Stored records

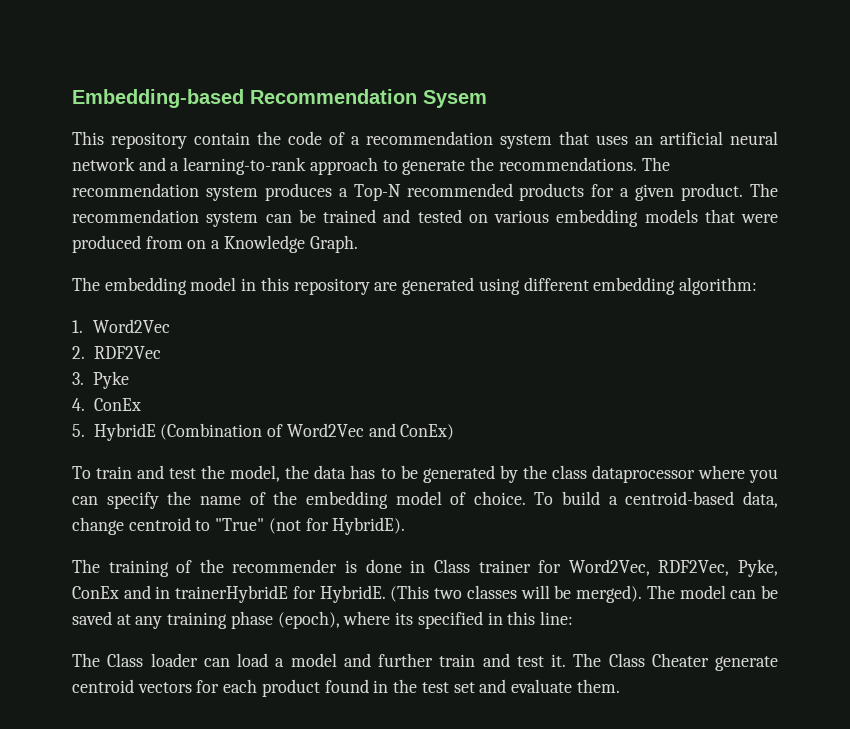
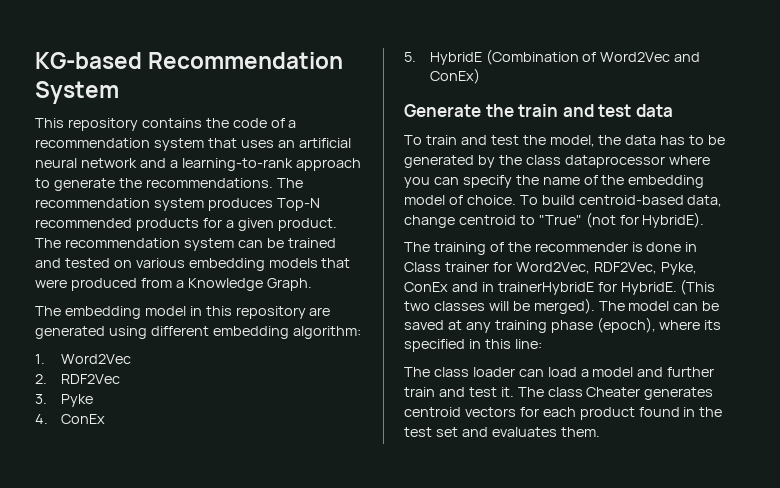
[72,89,487,108] Embedding-based Recommendation Sysem -> [35,52,344,69] [35,81,119,104] KG-based Recommendation System
[194,132,250,145] contain -> [141,118,202,128] contains
[338,188,348,197] a -> (273, 204) none
[187,240,207,249] on -> (172, 283) none
(455, 432) none -> [404,104,673,117] // Generate the train and test data
[608,496,618,505] a -> (575, 200) none
[107,653,144,667] Class -> [433,367,469,377] class
[608,653,778,671] Class Cheater generate -> [547,387,714,400] class Cheater generates
[510,679,572,693] evaluate -> [491,427,557,437] evaluates

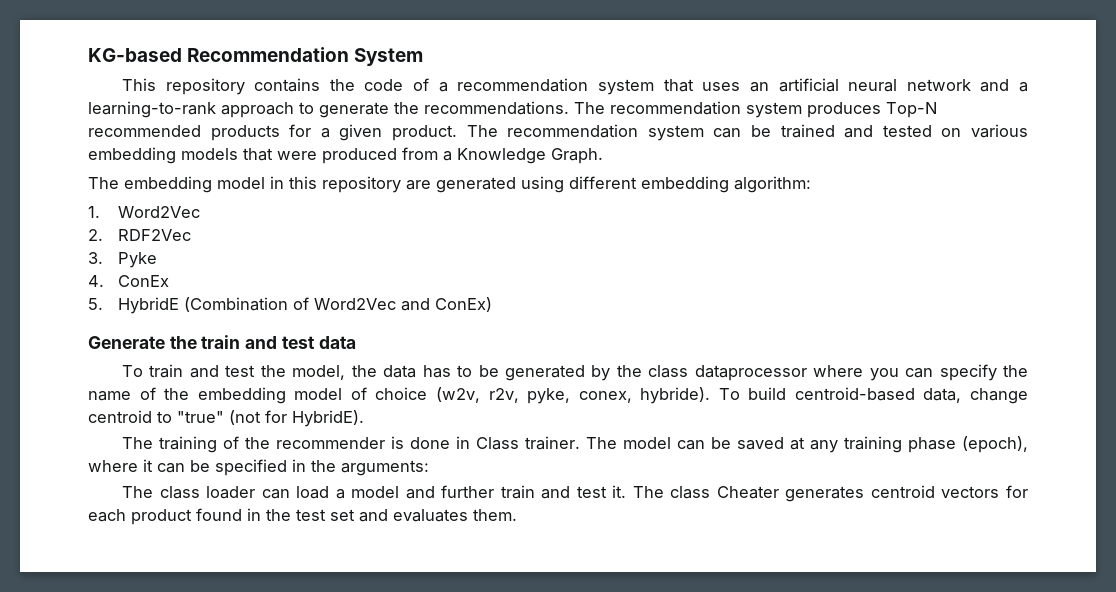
[466,195,516,205] choice. -> [375,387,711,404] choice (w2v, r2v, pyke, conex, hybride).
[538,215,582,225] "True" -> [177,411,224,423] "true"
[444,262,697,275] [404,279,716,295] [404,298,595,314] trainer for Word2Vec, RDF2Vec, Pyke, ConEx and in trainerHybridE for HybridE. (This two classes will be merged). -> [524,436,580,450] trainer.
[704,320,722,330] [404,339,542,352] its specified in this line: -> [143,459,429,476] it can be specified in the arguments:

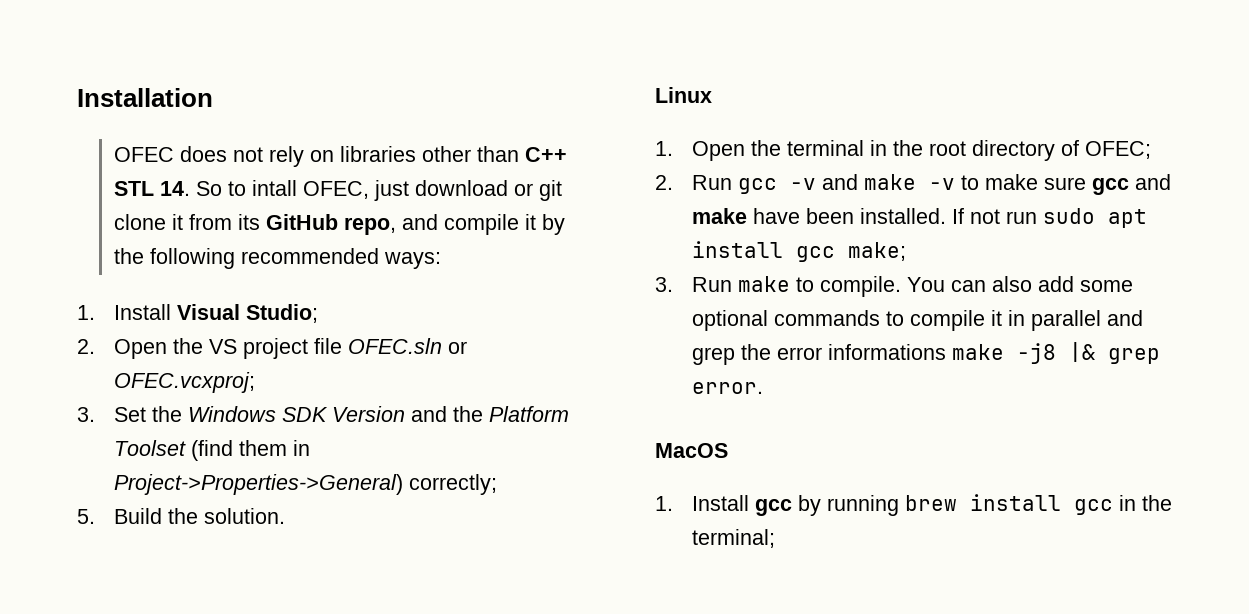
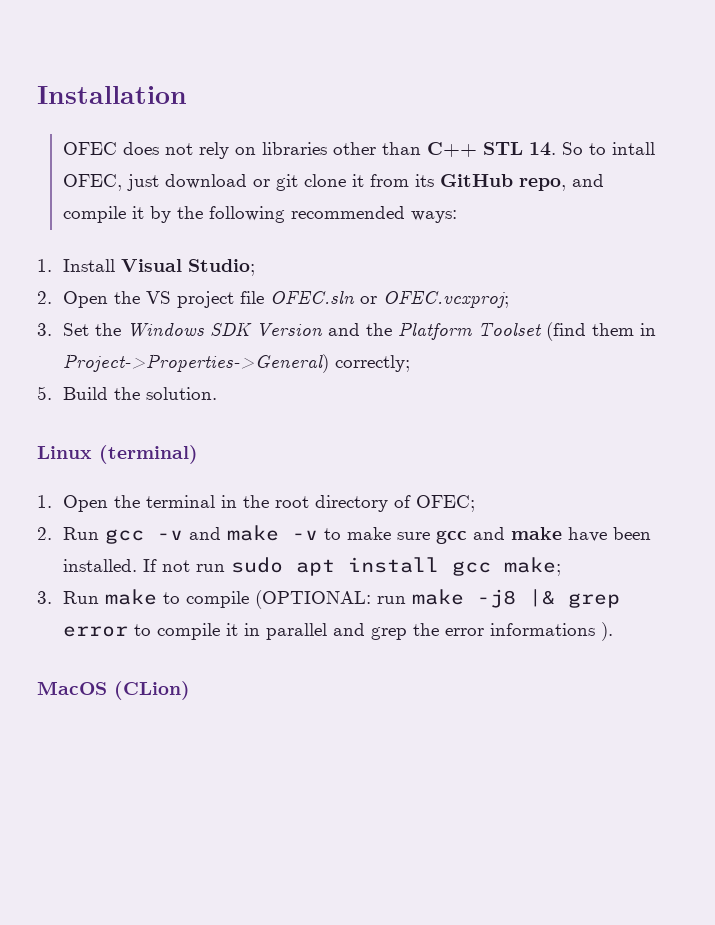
(712, 95) none -> [99,445,198,464] (terminal)
[819,276,1133,297] [691,310,880,331] compile. You can also add some optional commands -> [185,589,620,609] [62,626,128,637] compile (OPTIONAL: run make -j8 |& grep error
[951,342,1160,364] [691,382,763,394] [655,443,728,458] [655,494,1172,516] [691,529,775,548] make -j8 |& grep error. // MacOS // 1. Install gcc by running brew install gcc in the terminal; -> [600,622,613,641] [37,681,190,700] ). // MacOS (CLion)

■ **What is needed**: For this exercise, please copy exactly the lines from the one holding "(712, 95) none -> [99,445,198,464] (terminal)" through the end of the records, the first and last included.

■ **Task solution**:
(712, 95) none -> [99,445,198,464] (terminal)
[819,276,1133,297] [691,310,880,331] compile. You can also add some optional commands -> [185,589,620,609] [62,626,128,637] compile (OPTIONAL: run make -j8 |& grep error
[951,342,1160,364] [691,382,763,394] [655,443,728,458] [655,494,1172,516] [691,529,775,548] make -j8 |& grep error. // MacOS // 1. Install gcc by running brew install gcc in the terminal; -> [600,622,613,641] [37,681,190,700] ). // MacOS (CLion)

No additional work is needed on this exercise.